登录查看更多内容

Using Agile & Kanban to Manage your Data Science Projects

Ken Johnston

Executive Leader for Cloud Engineering and Data Science organizations focused on the use of Connected Vehicle Data for Predictive Maintenance, Privacy, Quality of Service, Fleet Management and DevOps.

发布日期: 2015年5月18日

Recently I have been blogging about education and technology but this time I want to focus on Data Science. For a few years now I have always had a small data science team as part of the software engineering organization I have been managing. The role of data science is one I have valued all along the way but I must admit, except for my time in Bing, I was part-time. That changed about a year ago and I am now back full-time managing a pure data science team and this time I am part of what I would call a nascent area. It is this aspect that recently lead me to adopting Kanban as the process we use for our team project management.

KENJ ASIDE: If you want the bottom line up front, here it is.
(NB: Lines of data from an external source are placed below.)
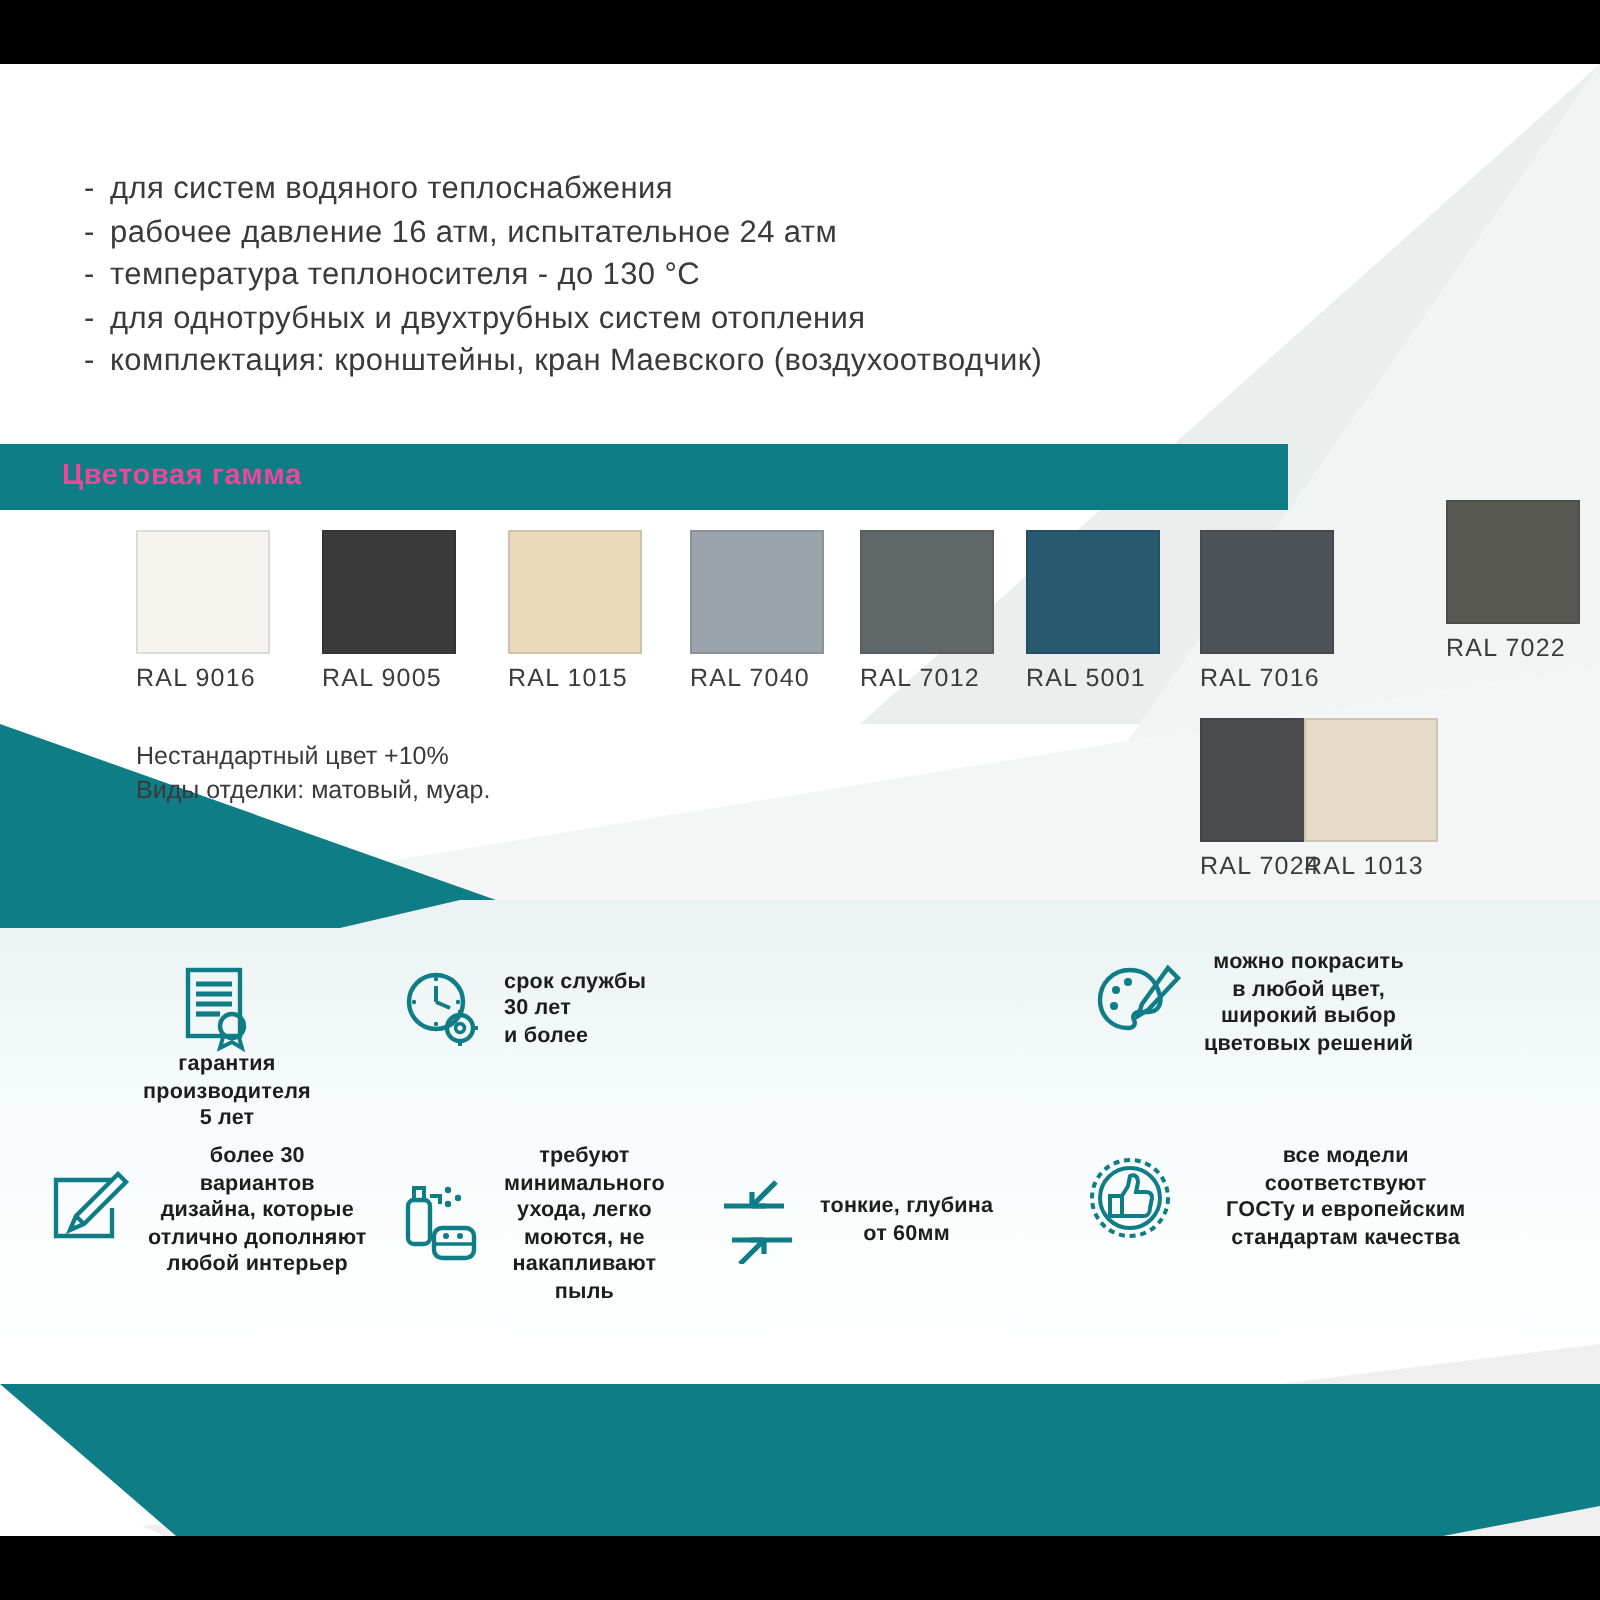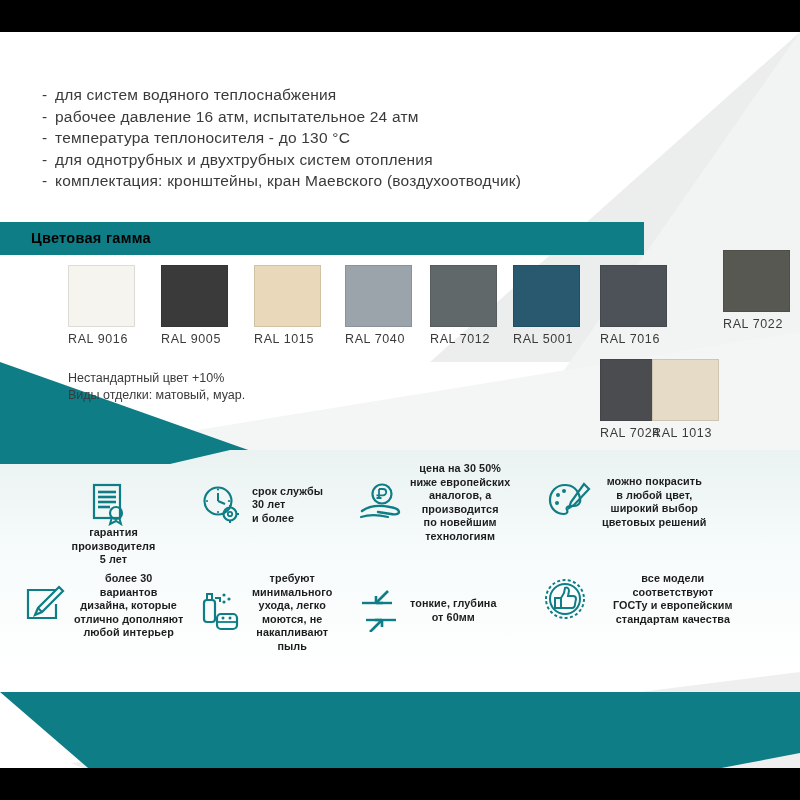--- a/index.html
+++ b/index.html
@@ -43,7 +43,7 @@
   
   #hdr-band{position:absolute;left:0px;top:190px;width:644px;height:33px;background:#0e7d86;}
   #hdr-band-txt{position:absolute;left:31px;top:198px;font-size:14.5px;font-weight:bold;
-                color:#000000;letter-spacing:.3px;}
+                color:#ec4899;letter-spacing:.3px;}
 
   
   .sw{position:absolute;}

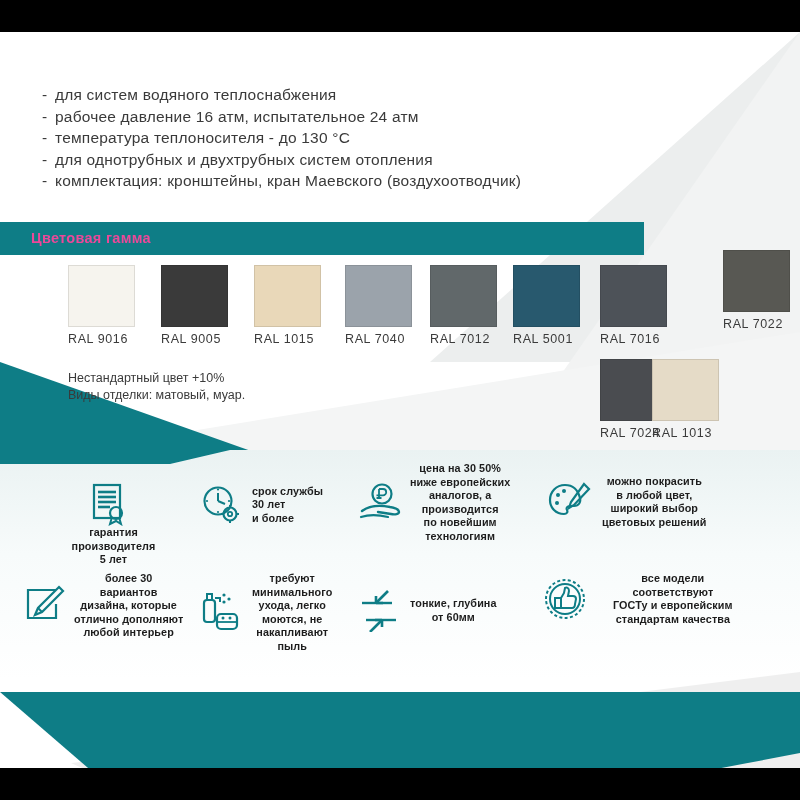--- a/index.html
+++ b/index.html
@@ -192,24 +192,6 @@
       </div>
     </div>
 
-    <div class="feat" style="left:358px;top:430px;width:190px;">
-      <div class="ic">
-        <svg width="46" height="44" viewBox="0 0 46 44">
-          <circle cx="24" cy="13" r="9.5" fill="none" stroke="#0e7d86" stroke-width="2.2"></circle>
-          <path d="M21 8 h4 a3.2 3.2 0 0 1 0 6.4 h-4 M21 8 v10 M18.5 14.4 h6 M18.5 17 h5" fill="none" stroke="#0e7d86" stroke-width="1.8"></path>
-          <path d="M4 30 C12 24 22 24 32 26 C38 27 41 29 41 31 C41 33 37 34 33 33 L20 31" fill="none" stroke="#0e7d86" stroke-width="2.4" stroke-linecap="round"></path>
-          <path d="M3 36 C12 33 22 34 30 36" fill="none" stroke="#0e7d86" stroke-width="2.2" stroke-linecap="round"></path>
-        </svg>
-      </div>
-      <div class="ftxt" style="margin-left:6px;">
-        <div>цена на 30 50%</div>
-        <div>ниже европейских</div>
-        <div>аналогов, а</div>
-        <div>производится</div>
-        <div>по новейшим</div>
-        <div>технологиям</div>
-      </div>
-    </div>
 
     <div class="feat" style="left:548px;top:443px;width:185px;">
       <div class="ic">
Kanban is working well for us so far. We can adapt to a rapidly shifting world of data, insights, and requirements that let us add value in rapid order. That and we like it.

The part of Microsoft that I am operating in is running a very fast paced agile data science organization. We have a methodology we call the “Insights Factory.” The primary focus of the IF process is to produce rapid valuable insights.

Image 1: Images from a talk I gave in 2012 on the Five Vs of Big Data

The insights factory fully embraces the Five “V”s of Big Data with an emphasis on my favorite. What’s my favorite you ask? Value of course!

You can’t have a Data Science team that is pure research and what if. You can’t just focus on getting data or getting more data. A great data science team will produce value all along the way and when they hit a blockage or a dead end, they will back up and move along a new path.

Image 2: Insights Factory (IF) Model from Microsoft Operating Systems Group

This model is great. My team and I have produced dozens of valuable insights to improve our engagement in the Education sector as well as increasing overall Monetization. You can’t argue with results like that, pushing back competition and growing revenue. That is the kind of results any manager would want and all the time.

My main challenge as a manager in this space has been project management. I started off with the traditional project list and then insights factory proposal documents and then emails and lists in OneNote. None of those scaled well and there were a couple simple reason why.

You don’t usually know what the next best question is until you answer the current question.

You may have a question you want to answer but you may need to wait on the data.

You won’t usually know the next question

In software development you plan usage scenarios but you don’t usually know all the ways a user will interact with your feature. Not knowing everything when developing a feature has worked just fine for me over the years. In fact that’s why I’m a big fan of the Minimum Viable Product (MVP) model so I can ship and learn from the users what they value. The problem was, we brought that belief that we could figure out what was important up front. That is why we would produce IF project documents. They were like small specs for a full data research project.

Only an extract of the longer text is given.